Die Geschichte des zukünftigen „Himmelreichs” braucht eine irdisch-gegenwärtige Vor-Geschichte auf der Erde. Und die soll (nach dem Willen Gottes!) ihren Ausgangs- und Mittelpunkt in Jerusalem haben. Das ist ist kein weltferner Wunschtraum, sondern das ist ja in der historisch fassbaren Realität der vergangenen Jahrhunderte auch bisher schon so geschehen: Von Jerusalem aus (von der Jerusalemer christlichen Urgemeinde aus, die aus lauter messiasgläubigen Juden bestand) ist der Glaube an den einen Gott, der „Himmel und Erde geschaffen hat” im Laufe von zweitausend Jahren um die Welt gegangen, durch die Ausbreitung der biblischen Offenbarung über alle Kontinente der Erde. Wer hätte denn das damals für möglich gehalten, als eine winzige Gruppe jesusgläubiger Juden (12 unbedeutende Leute aus der Gegend am See Genezareth, von denen einer zum Verräter wurde) anfingen, vom verheißenen „Reich Gottes“ zu reden? Und diese „Vor-Geschichte des Himmelreichs” soll auch heute (und heute mehr denn je) ihre irdisch wahrnehmbare und mitvollziehbare Ausformung bekommen.

Ist es wirklich undenkbar, dass christliche Kirchen und Gruppierungen, vielleicht auch schon zusammen mit Gemeinschaften und Autoritäten jüdischen Glaubens (also alle, deren Glauben und Leben auf biblischem Fundament steht), dass die in Jerusalem eine Art „Spirituelles Zentrum“ auf der Grundlage der biblischen Weisungen einrichten? Und dass von da aus hilfreiche und wegführende und friedensfördernde „Weisung“ (Thora) ausgeht für die Völker und Kulturen dieser Erde?

Ist es wirklich unvorstellbar, dass Juden und Christen gemeinsam für die ungelösten Fragen dieser Welt Antworten suchen, im Rahmen einer über alle Grenzen der Völker und Kulturen vernetzten Gesellschafts- und Friedensdiakonie, die im Wort Gottes begründet ist, hilfreich und wegweisend für das Leben und das Zusammenleben der Menschen in ihren ganz realen Gegebenheiten und Beziehungen?

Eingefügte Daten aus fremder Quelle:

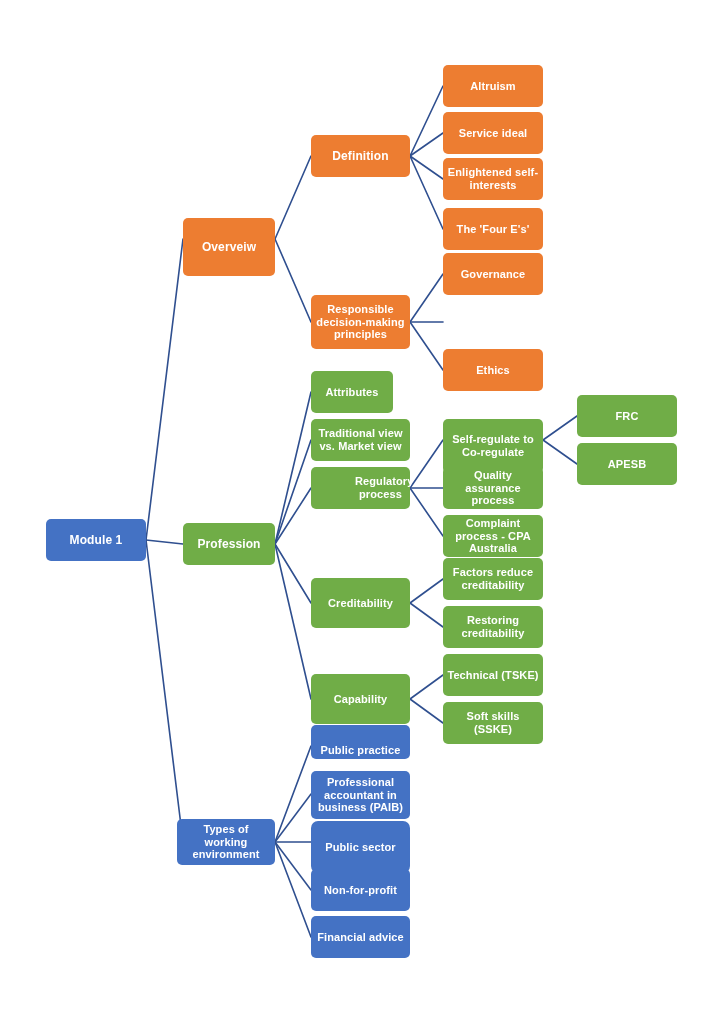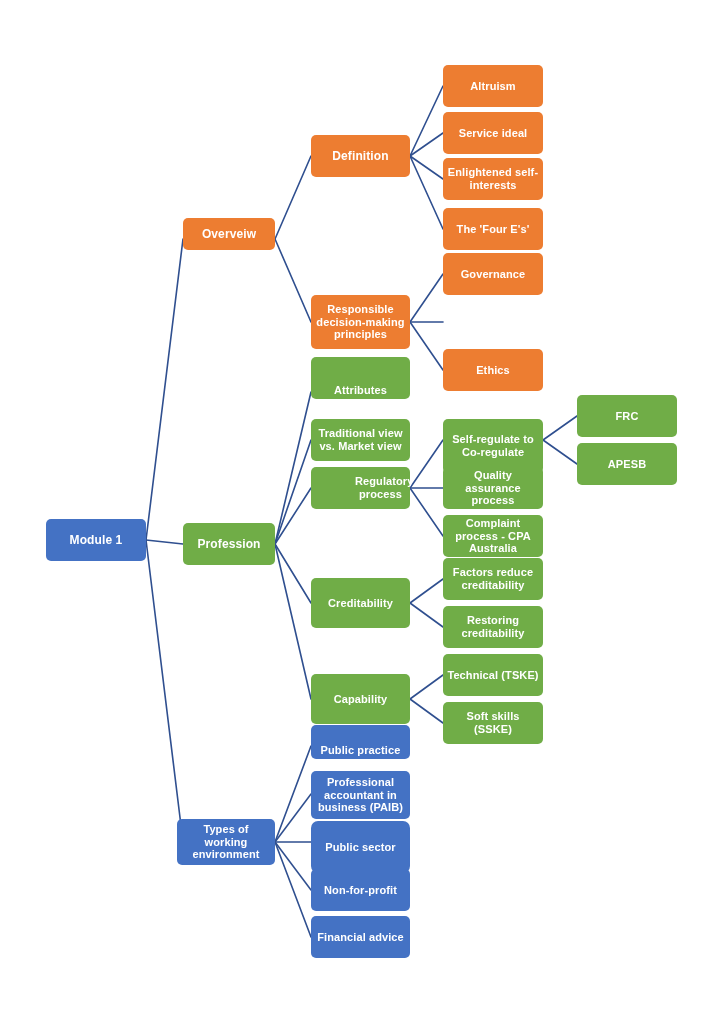--- a/index.html
+++ b/index.html
@@ -81,21 +81,21 @@
       <line x1="275" y1="842" x2="311" y2="842"></line>
       <line x1="275" y1="842" x2="311" y2="890"></line>
       <line x1="275" y1="842" x2="311" y2="937"></line>
     </g>
   </svg>
 
   <div class="node blue" style="left:46px;top:519px;width:100px;height:42px;font-size:12px;">
     <span>Module 1</span>
   </div>
 
-  <div class="node orange" style="left:183px;top:218px;width:92px;height:32px;font-size:12px;text-align:center;">
+  <div class="node orange" style="left:183px;top:218px;width:92px;height:58px;font-size:12px;text-align:center;">
     <span>Overveiw</span>
   </div>
 
   <div class="node orange" style="left:311px;top:135px;width:99px;height:42px;font-size:12px;">
     <span>Definition</span>
   </div>
 
   <div class="node orange" style="left:311px;top:295px;width:99px;height:54px;">
     <span>Responsible decision-making principles</span>
   </div>
@@ -117,21 +117,21 @@
     <span>Governance</span>
   </div>
   <div class="node orange" style="left:443px;top:349px;width:100px;height:42px;">
     <span>Ethics</span>
   </div>
 
   <div class="node green" style="left:183px;top:523px;width:92px;height:42px;font-size:12px;">
     <span>Profession</span>
   </div>
 
-  <div class="node green" style="left:311px;top:357px;width:99px;height:42px;align-items:flex-end;">
+  <div class="node green" style="left:311px;top:371px;width:82px;height:42px;">
     <span>Attributes</span>
   </div>
   <div class="node green" style="left:311px;top:419px;width:99px;height:42px;">
     <span>Traditional view vs. Market view</span>
   </div>
   <div class="node green" style="left:311px;top:467px;width:99px;height:42px;padding-left:44px;">
     <span>Regulatory process</span>
   </div>
   <div class="node green" style="left:311px;top:578px;width:99px;height:50px;">
     <span>Creditability</span>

Und sollte es wirklich unmöglich sein, dass sich biblisch gläubige Menschen, Juden und Christen (vielleicht auch zusammen mit „Menschen guten Willens” aus anderen Religionen und Weltanschauungen) an vielen Orten auf allen Kontinenten der Erde zusammenfinden, um da ganz konkret und praktisch dem Leben zu dienen und das Zusammenleben (den Frieden) unter den Menschen zu fördern?

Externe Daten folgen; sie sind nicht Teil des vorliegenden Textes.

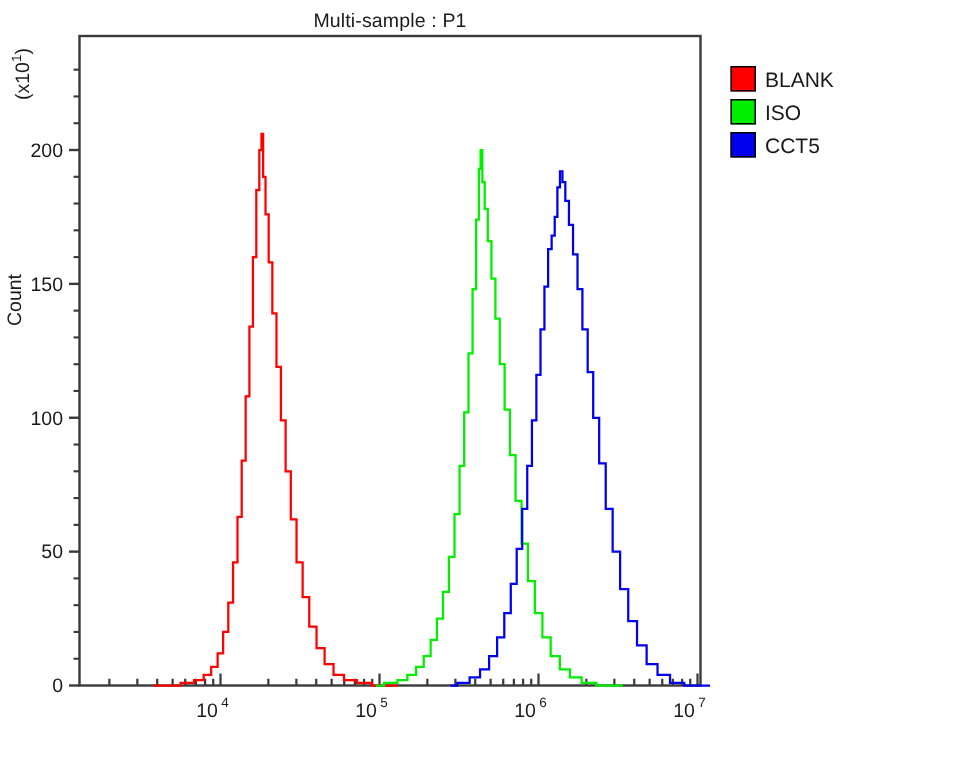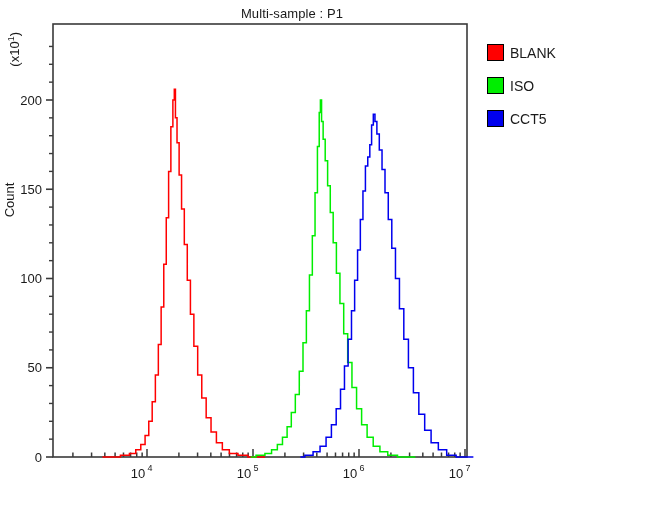--- a/index.html
+++ b/index.html
@@ -23,21 +23,20 @@
   }
   .chart-title {
     position: absolute;
     left: 0;
     top: 6px;
     width: 520px;
     text-align: center;
     font-size: 13px;
     color: #1a1a1a;
     letter-spacing: 0.1px;
-    margin-left: 32px;
   }
   .ymult {
     position: absolute;
     left: 6px;
     top: 32px;
     font-size: 13px;
     color: #1a1a1a;
     transform-origin: left top;
     transform: rotate(-90deg) translate(-100%, 0);
     white-space: nowrap;
@@ -61,21 +60,21 @@
     text-align: center;
     font-size: 13px;
     color: #1a1a1a;
   }
   .legend {
     position: absolute;
     left: 487px;
     top: 43px;
     display: flex;
     flex-direction: column;
-    gap: 14px;
+    gap: 3px;
   }
   .legend-row {
     display: flex;
     align-items: center;
     gap: 6px;
     height: 19px;
   }
   .legend-swatch {
     width: 17px;
     height: 17px;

Sollte die Vorstellung wirklich so völlig abwegig sein, dass sie da (in Zusammenarbeit mit einem spirituellen Zentrum in Jerusalem) Stationen und Knotenpunkte einer weltweit vernetzten Diakonie einrichten, um für die konkreten Probleme der Gegenwart und die Herausforderungen der Zukunft praktisch begehbare Wege zu finden, erfolgversprechende Strategien zu entwickeln und hilfreiche Handlungsmodelle zu erproben, die nicht vor allem vom individuellen oder kollektiven Egoismus motiviert sind? Wege, Strategien und Handlungsweisen, die den Bedürfnissen und Sehnsüchten der Menschen ebenso entsprechen wie den menschenfreundlichen Weisungen Gottes? Eine „Gesellschafts- und Friedensdiakonie“, eingewoben in ein weltweites Netzwerk des Glaubens.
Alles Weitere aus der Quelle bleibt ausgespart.